Step 3: Use SSL/TLS for Secure Connections

To encrypt communication, enable SSL:

1. Install the mod_ssl module:

   sudo dnf install -y mod_ssl
   

2. Restart Apache:

   sudo systemctl restart httpd
   

7. Accessing phpMyAdmin

To access phpMyAdmin:

1. Open a web browser and navigate to:

   http://<server-ip>/phpMyAdmin
   

   Replace <server-ip> with your server’s IP address.

2. Log in using your MariaDB credentials.

8. Troubleshooting Common Issues

Issue: Access Denied for Root User

• Cause: By default, phpMyAdmin prevents root login for security.
• Solution: Use a dedicated database user with the necessary privileges.
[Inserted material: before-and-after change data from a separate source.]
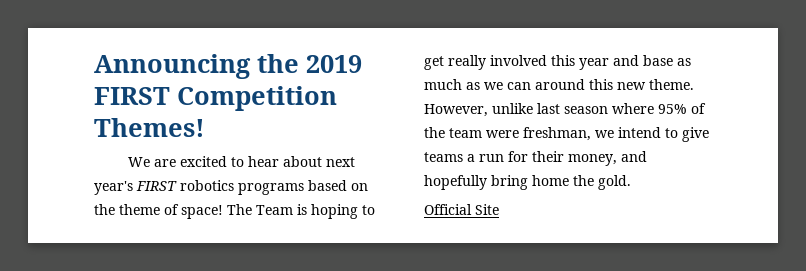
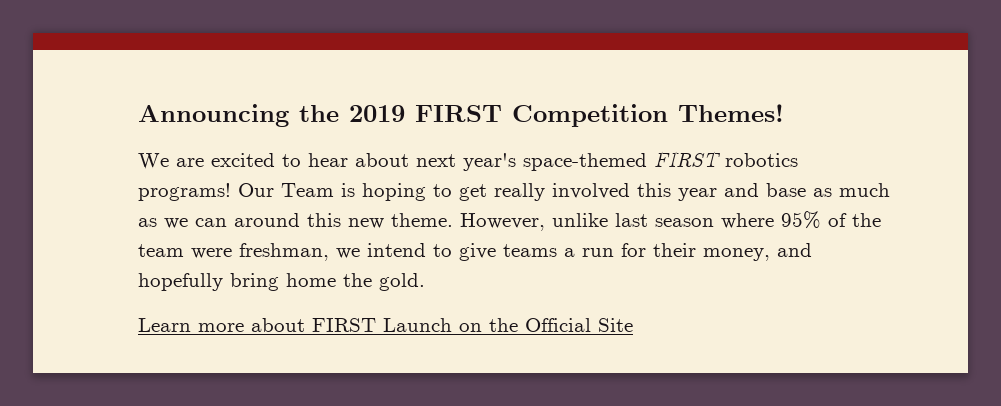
(133, 188) none -> [523,153,647,171] space-themed
[238,180,368,195] [94,204,252,219] programs based on the theme of space! The -> [138,183,274,201] programs! Our
(631, 182) none -> [138,318,518,332] Learn more about FIRST Launch on the

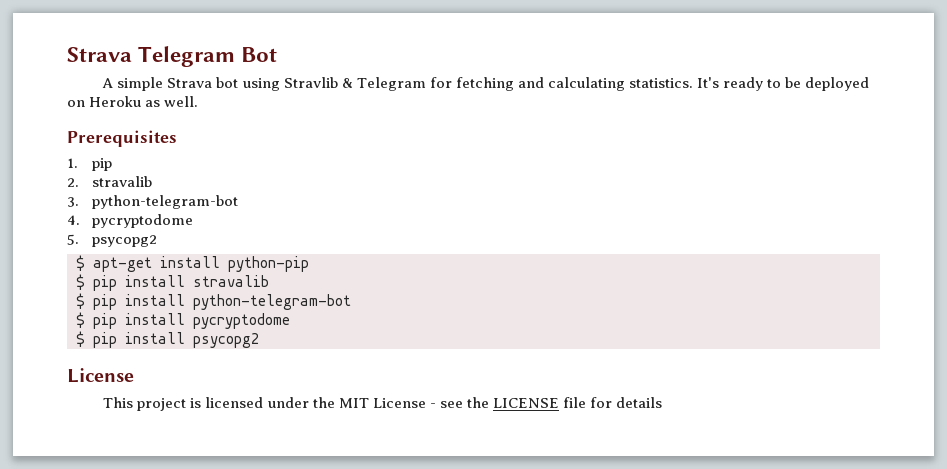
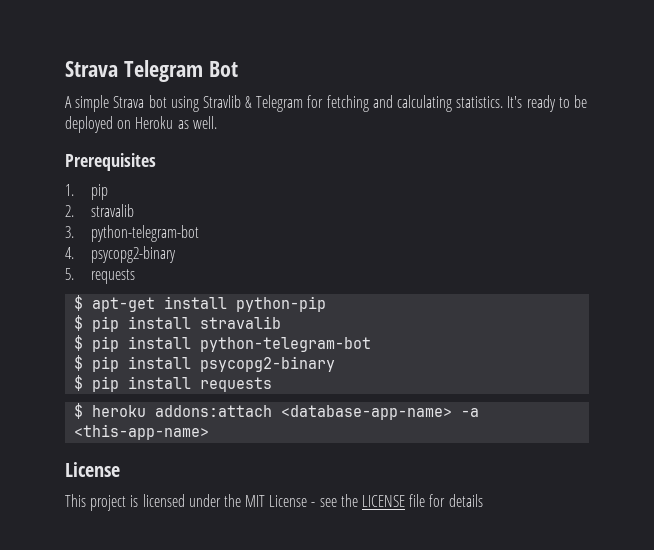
[92,214,194,228] pycryptodome -> [90,246,176,263] psycopg2-binary
[92,235,158,247] psycopg2 -> [90,269,135,284] requests
[193,313,290,329] [76,331,259,348] pycryptodome // $ pip install psycopg2 -> [200,356,336,372] [74,375,273,392] [74,403,480,420] [74,424,210,440] psycopg2-binary // $ pip install requests // $ heroku addons:attach <database-app-name> -a <this-app-name>

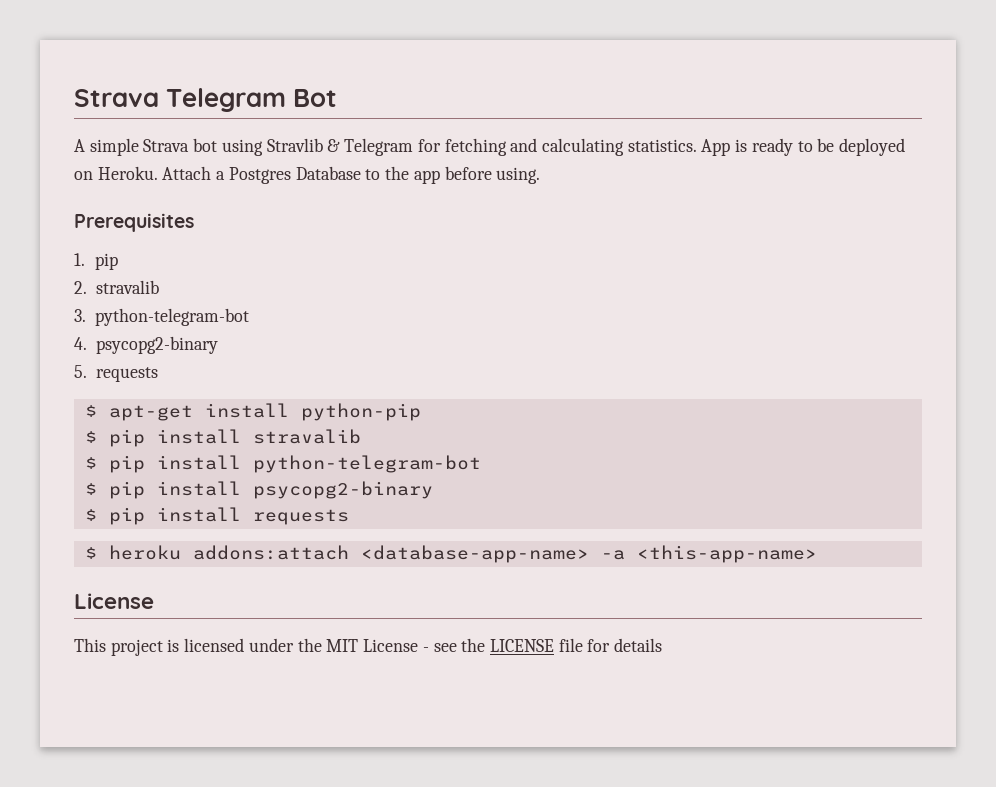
[507,96,523,108] It's -> [701,139,748,156] App is
[135,116,217,129] Heroku as well. -> [97,166,541,184] Heroku. Attach a Postgres Database to the app before using.

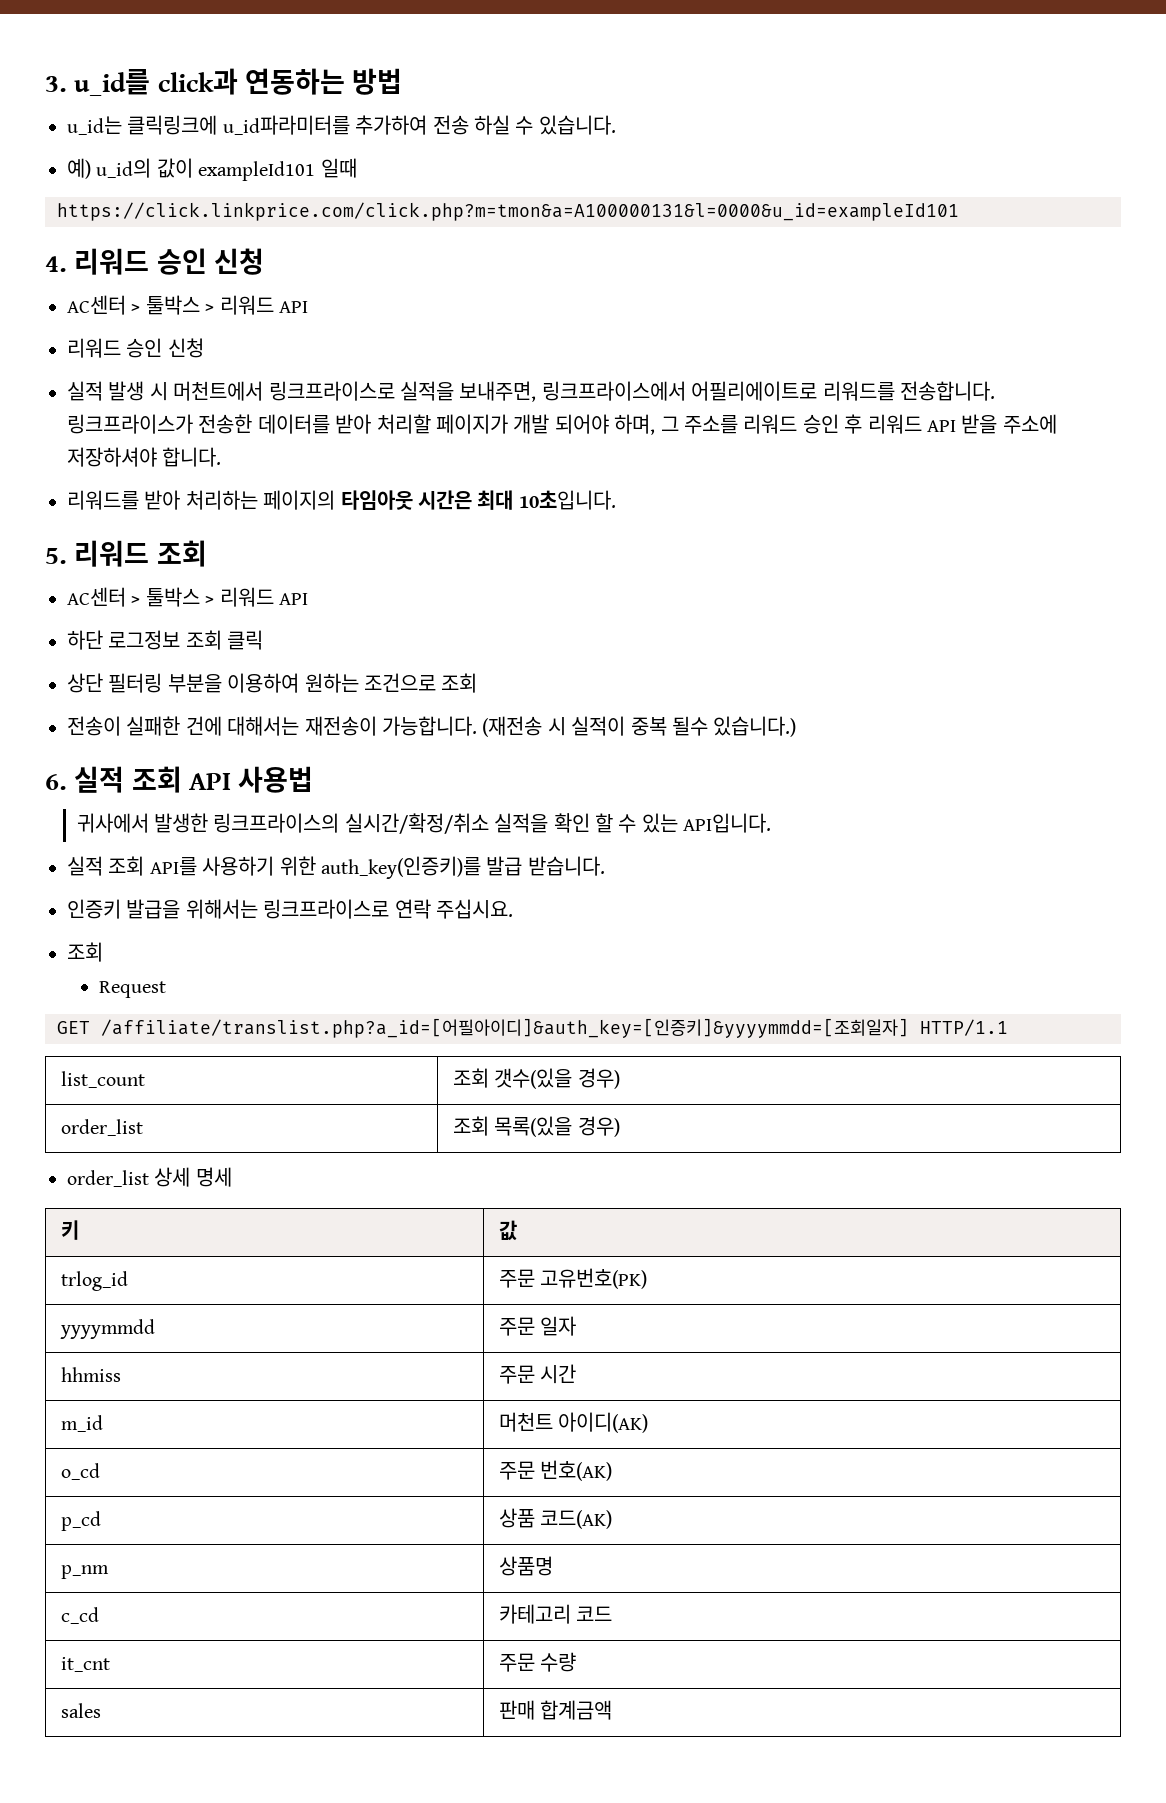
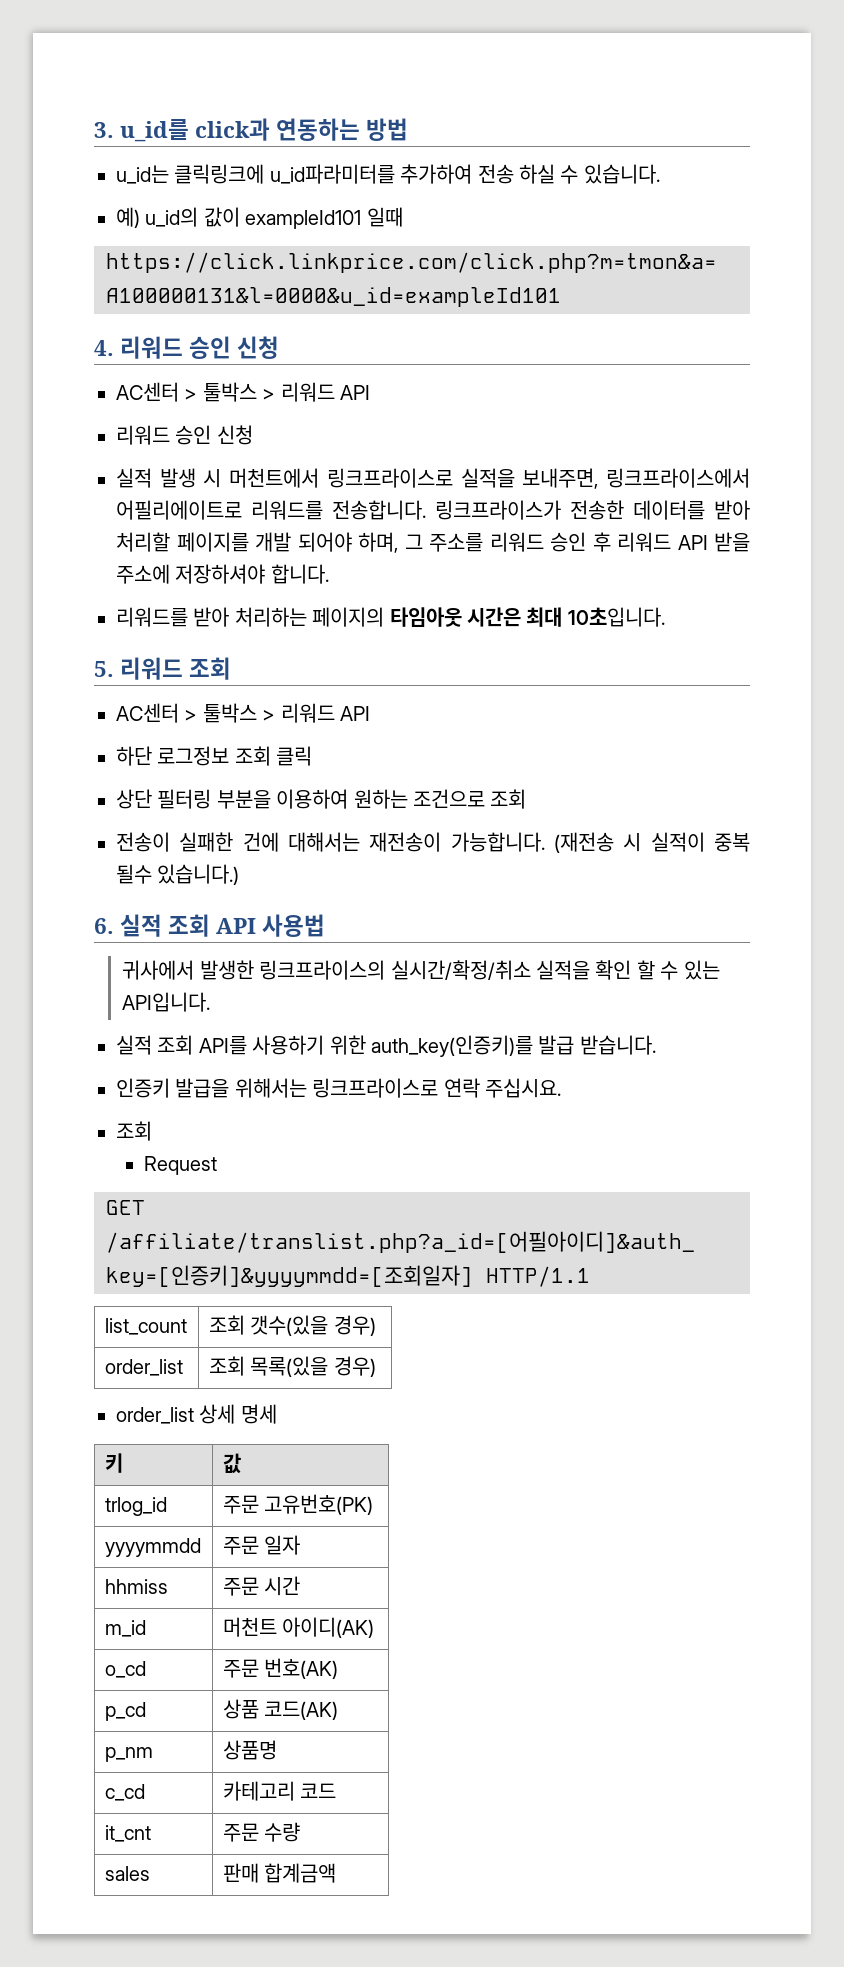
[435,414,508,434] 페이지가 -> [176,532,249,552] 페이지를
Issue: phpMyAdmin Not Loading

• Cause: PHP extensions might be missing.

• Solution: Ensure required extensions are installed:

  sudo dnf install -y php-mbstring php-json php-xml
  sudo systemctl restart httpd
  

Issue: Forbidden Access Error

• Cause: Apache configuration restricts access.
• Solution: Verify the phpMyAdmin configuration file and adjust Require directives.

9. Best Practices for phpMyAdmin on AlmaLinux

1. Restrict Access: Limit access to trusted IP addresses in /etc/httpd/conf.d/phpMyAdmin.conf.
2. Create a Dedicated User: Avoid using the root account for database management.
3. Regular Updates: Keep phpMyAdmin, MariaDB, and Apache updated to address vulnerabilities.
4. Enable SSL: Always use HTTPS to secure communication.
5. Backup Configuration Files: Regularly back up your database and phpMyAdmin configuration.

10. Conclusion

Installing phpMyAdmin on AlmaLinux with a MariaDB database provides a powerful yet user-friendly way to manage databases through a web interface. By following the steps in this guide, you’ve set up phpMyAdmin, secured it with additional layers of protection, and ensured it runs smoothly on your AlmaLinux server.

With phpMyAdmin, you can efficiently manage your MariaDB databases, perform administrative tasks, and improve your productivity. Regular maintenance and adherence to best practices will keep your database environment secure and robust for years to come.